--- START ---

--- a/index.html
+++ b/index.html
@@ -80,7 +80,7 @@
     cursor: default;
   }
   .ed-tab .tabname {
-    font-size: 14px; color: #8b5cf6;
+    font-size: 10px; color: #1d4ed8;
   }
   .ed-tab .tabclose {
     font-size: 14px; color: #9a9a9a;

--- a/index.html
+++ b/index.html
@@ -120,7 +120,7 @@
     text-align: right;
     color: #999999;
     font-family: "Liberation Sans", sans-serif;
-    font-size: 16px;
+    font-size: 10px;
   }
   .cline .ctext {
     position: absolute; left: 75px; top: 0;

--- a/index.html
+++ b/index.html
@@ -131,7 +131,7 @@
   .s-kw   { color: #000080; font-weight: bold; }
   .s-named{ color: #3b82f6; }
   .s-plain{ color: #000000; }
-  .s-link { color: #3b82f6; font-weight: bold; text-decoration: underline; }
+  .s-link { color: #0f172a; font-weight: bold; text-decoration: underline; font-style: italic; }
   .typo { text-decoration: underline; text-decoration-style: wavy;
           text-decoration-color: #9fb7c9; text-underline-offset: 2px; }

--- END ---

* TASK GOAL:
Retype all of the material above. Do not alter a single word.

* SOLVED PROBLEM:
--- a/index.html
+++ b/index.html
@@ -80,7 +80,7 @@
     cursor: default;
   }
   .ed-tab .tabname {
-    font-size: 14px; color: #8b5cf6;
+    font-size: 10px; color: #1d4ed8;
   }
   .ed-tab .tabclose {
     font-size: 14px; color: #9a9a9a;

--- a/index.html
+++ b/index.html
@@ -120,7 +120,7 @@
     text-align: right;
     color: #999999;
     font-family: "Liberation Sans", sans-serif;
-    font-size: 16px;
+    font-size: 10px;
   }
   .cline .ctext {
     position: absolute; left: 75px; top: 0;

--- a/index.html
+++ b/index.html
@@ -131,7 +131,7 @@
   .s-kw   { color: #000080; font-weight: bold; }
   .s-named{ color: #3b82f6; }
   .s-plain{ color: #000000; }
-  .s-link { color: #3b82f6; font-weight: bold; text-decoration: underline; }
+  .s-link { color: #0f172a; font-weight: bold; text-decoration: underline; font-style: italic; }
   .typo { text-decoration: underline; text-decoration-style: wavy;
           text-decoration-color: #9fb7c9; text-underline-offset: 2px; }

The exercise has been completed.